Elle reconnaît que Jérémy Gabriel, en raison de sa notoriété, s’expose à la critique et à la satire, mais cela doit se faire dans le respect de ses droits fondamentaux. La Commission a donc demandé à la Cour suprême de maintenir les jugements précédents du Tribunal des droits de la personne (TDP) en 2016 et de la Cour d’appel en 2019 qui condamnaient Mike Ward à verser des dommages moraux et punitifs à Jérémy Gabriel.

« Il importe de rappeler ici certains principes essentiels : il n’existe pas d’hiérarchie entre les droits et libertés de la personne et aucun droit n’est absolu. C’est la première fois qu’est soulevée la question de la conciliation entre le droit à l’égalité et la liberté d’expression. C’est également la première fois que l’exercice d’une liberté ou d’un droit fondamental est invoqué comme exemption afin de justifier l’atteinte discriminatoire à un droit. La décision de la Cour suprême revêt donc une importance capitale pour notre société, » a déclaré Philippe-André Tessier, président de la Commission.

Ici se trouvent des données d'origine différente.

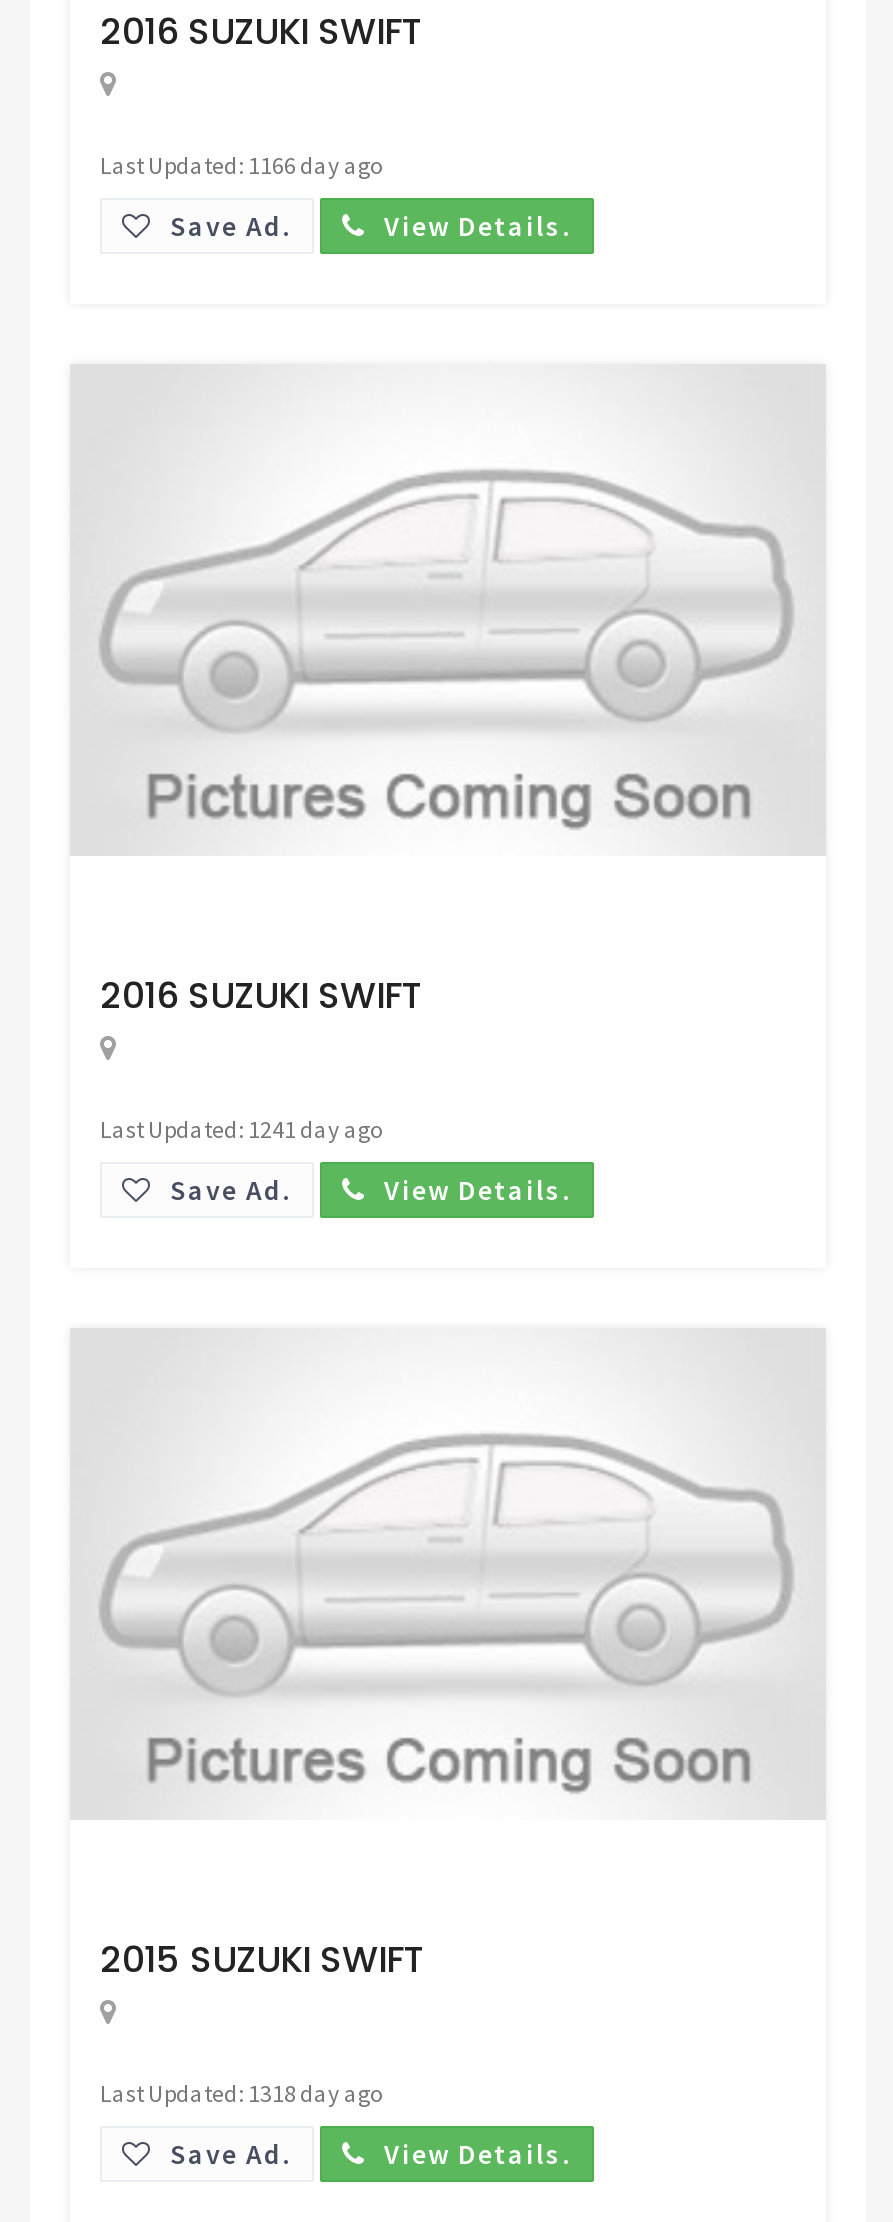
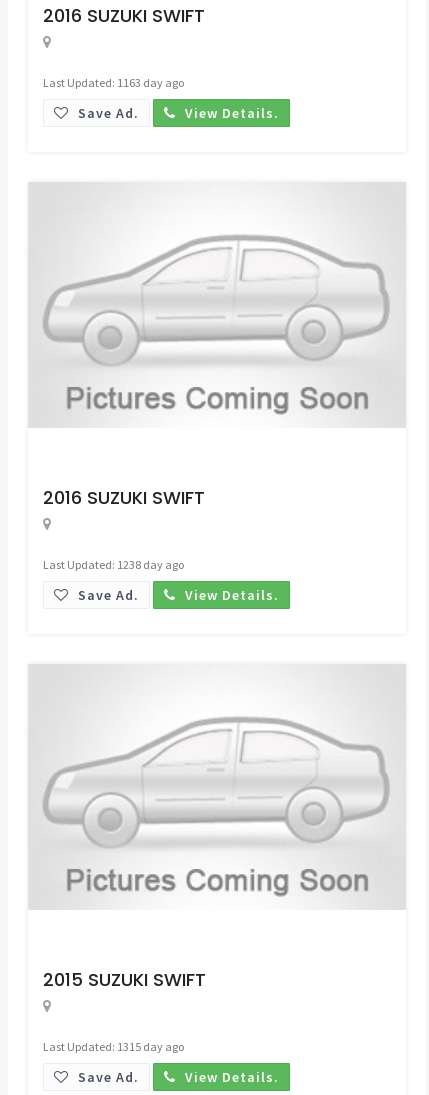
[100,149,382,179] Last Updated: 1166 day ago -> [43,75,184,90] Last Updated: 1163 day ago
[100,1113,382,1143] Last Updated: 1241 day ago -> [43,557,184,572] Last Updated: 1238 day ago
[100,2077,382,2107] Last Updated: 1318 day ago -> [43,1039,184,1054] Last Updated: 1315 day ago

Mike Ward (Photo Facebook)

Exercice de conciliation des droits

Afin de déterminer si la discrimination subie par Jérémy Gabriel pouvait être justifiée par la liberté d’expression de Mike Ward, la Cour d’appel, à l’instar du TDP, a procédé à un exercice de conciliation des droits en cause. Son analyse est contextuelle, nuancée et motivée selon la Commission. La Cour d’appel est parvenue à la conclusion que la liberté d’expression ne permet pas de tenir n’importe quel propos, même sous le couvert de l’humour et qu’en l’espèce, M. Ward ne peut invoquer sa liberté d’expression pour justifier une atteinte discriminatoire aux droits de Jérémy.

La Commission rappelle également que l’intention n’a définitivement pas sa place en matière de discrimination et que ce sont plutôt les effets qui doivent être considérés. La Cour d’appel n’a pas fondé son analyse sur l’intention de Mike Ward en tenant ses propos controversés, mais sur l’effet nuisible de ses paroles et leur large diffusion publique sur la dignité et la réputation de Jérémy et sur ce lien entre cet effet et le handicap de l’adolescent.

Apparences d’une situation d’intimidation

Selon la Commission, un même scénario se déroulant dans une cour d’école aurait toutes les apparences d’une situation d’intimidation. Que la scène se transpose sur les planches d’une salle de spectacle à grand public ne lui procure pas pour autant de légitimité et surtout n’amoindrit pas, bien au contraire, l’effet préjudiciable sur l’adolescent qui en est l’objet. 

L’analyse nuancée que fait le TDP des circonstances a pour effet de ne limiter que minimalement la liberté d’expression de Mike Ward. En effet, seuls quelques « blagues » et extraits de numéros et capsules ont été identifiés comme étant discriminatoires et donnent ouverture à la réparation du préjudice causé. Comme le mentionne la Cour d’appel, « M. Ward pouvait très bien passer son message et même y inclure M. Gabriel sans que ses propos portent atteinte à sa dignité et à sa réputation ».